In a letter[12] dated 29 July 1991, CPC formally informed Vicente C. Barreto of the termination of his employment as a co-overseer of the subject landholding due to the fact that the management has "already commenced selling our subdivision lots and therefore, we have to start cutting coconut trees and other plants, especially within the subdivision area...."

After hearing the parties, the DARAB Regional Office (Region XII) in Iligan City, Lanao del Norte, rendered a decision, dated 03 April 1992, in favor of respondents, herein petitioners, LUDO and CPC. The fallo of the said decision reads:
WHEREFORE, premises considered, judgment is hereby rendered in favor of the respondents and against the complainant.  Complainant's opposition against the application for renewal of the conversion order, his claims for payment of disturbance compensation and damages are hereby DISMISSED for lack of merit.  Complainant's relocation or payment of disturbance compensation is addressed to the humanitarian disposition of the respondents, as the complainant has no legal right of possession much less ownership over the premises he is residing.  NO COSTS.[13]
In arriving at its decision, the DARAB Regional Office found that there was no tenancy relationship existing between respondent LUDO and complainant Vicente C. Barreto, thus, no disturbance compensation was due the latter for having been dispossessed of the six-hectare landholding he had been tilling.  The DARAB Regional Office gave ample credence to the affidavit of Antonio Bartolome, complainant's co-overseer and former owner of the thirty-six-hectare landholding.  In said affidavit, Bartolome stated that "the complainant was one of his farmworkers who was then cultivating a two-hectare portion of his land which was devoted to sugarcane production at the time of sale in 1956.  Thereafter, they were jointly designated as overseers of the entire LUDODEV estate and subsequently on the six-hectare portion of the estate which was planted with coconuts."

Likewise, it stated that even granting for the sake of argument that complainant Vicente C. Barreto was indeed a tenant of the landholding, when he did not join as party plaintiff in either of the CAR cases aforementioned, and instead opted to be designated as a co-overseer with Antonio Bartolome, he waived the alleged tenant status, "[h]aving thus waived his tenancy in favor of overseeing, complainant is precluded by estoppel and laches to claim only at this time for disturbance compensation.  He simply cannot be allowed to enjoy the benefits flowing from both worlds..."

Furthermore, the DARAB Regional Office also made the pronouncement that as early as 1975, the subject landholding ceased to be agricultural in nature when Conrado F. Estrella, Secretary of the DAR, issued a conversion permit[14] allowing said conversion from agricultural to residential/commercial pursuant to the zoning regulation passed by the legislative authority of Iligan City.  The land having ceased to be agricultural in nature as far back as 1975, there was no current legitimate tenant to speak of.

With respect to the claim of complainant Vicente C. Barreto for payment of disturbance compensation, the DARAB Regional Office declared that in view of the preceding paragraph, such had already prescribed by virtue of Section 38 of Rep.
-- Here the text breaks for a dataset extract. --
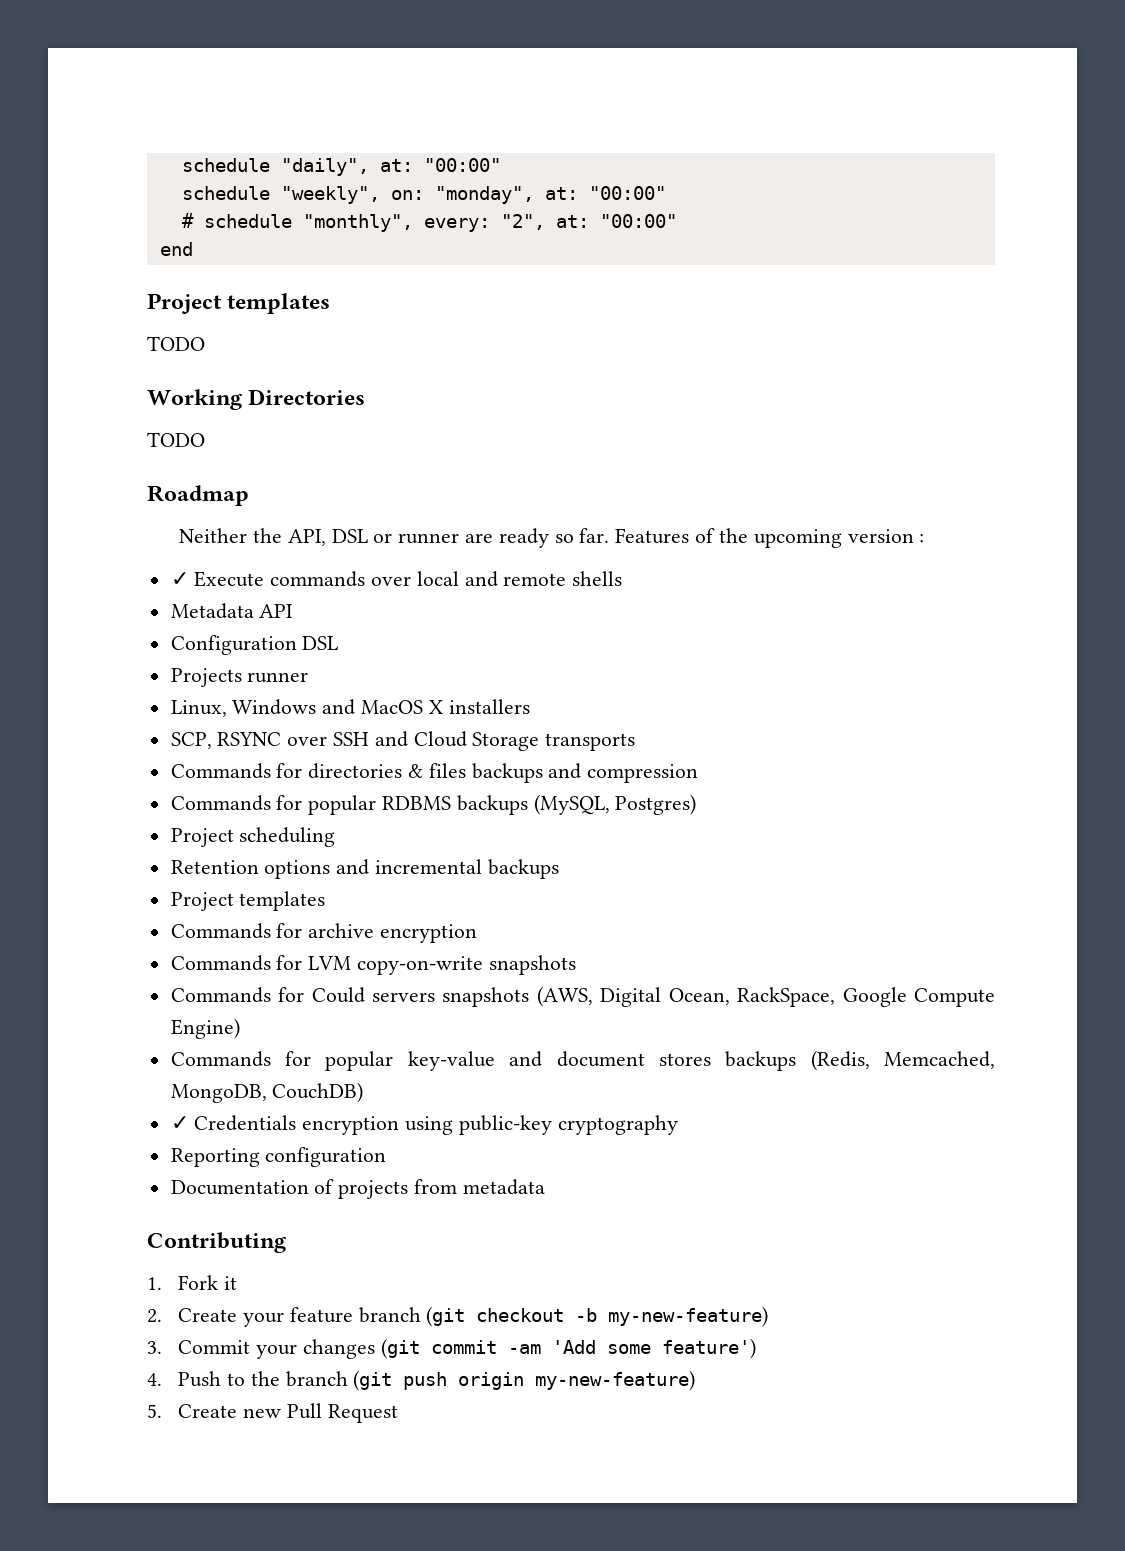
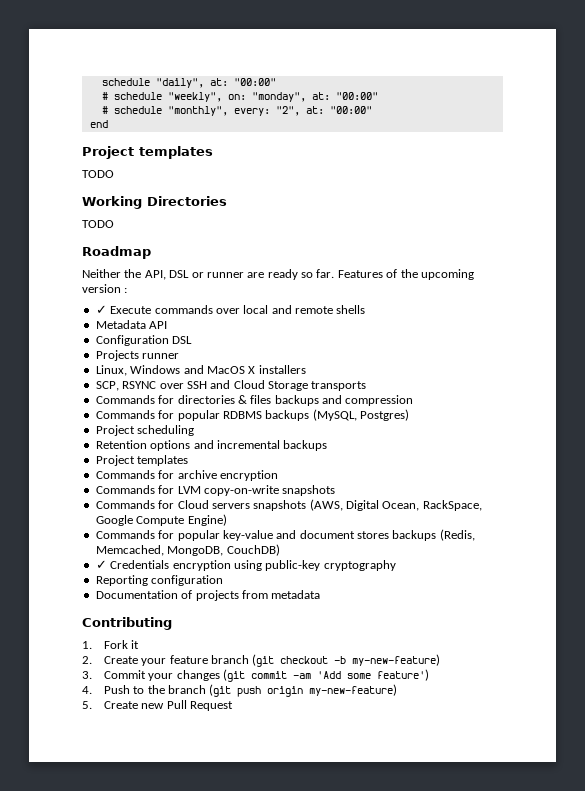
(501, 165) none -> [101,92,108,100] #
[311,987,365,1003] Could -> [177,500,209,509] Cloud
Act No. 3844:[15]
SEC. 38.  Statute of Limitations. – An action to enforce any cause of action under this Code shall be barred if not commenced within three years after such cause of action accrued.
It explained that the statute of limitation should commence to run from the time of notice to complainant of the intended conversion by the landowner, specifically, sometime in 1974 when petitioner LUDO instructed Antonio Bartolome and complainant Vicente C. Barreto to submit a list of its legitimate farmworkers entitled to disturbance compensation.  Thus, by 1978, complainant Vicente C. Barreto's cause of action had already prescribed.

Aggrieved, complainant Vicente C. Barreto appealed the abovementioned decision to the DARAB.

During the pendency of the case, on 29 June 1992, complainant Vicente C. Barreto passed away.  His wife and children, herein respondents Maxima L. Barreto, Peregrina B. Uy, Rogelio L. Barreto, Violeta L. Barreto, Florenda B. Templanza, Eduardo L. Barreto, Evelyn B. Bersamin, Cecilia B. Aquino and Nelson Nilo L. Barreto, were substituted in his stead as complainants-appellants in the appeal.

On 14 May 1997, the DARAB promulgated a decision dismissing the appeal and affirming the assailed decision of the Provincial Adjudicator of the DARAB Regional Office as follows:
WHEREFORE, finding no reversible error in the Decision of the Board a quo, the appeal is hereby DISMISSED for lack of merit.[16]
Complainants-appellants heirs of Vicente C. Barreto then filed a motion for reconsideration.  In a Resolution dated 12 August 1997, the Board, finding that no new matters had been adduced by the movant, denied the motion.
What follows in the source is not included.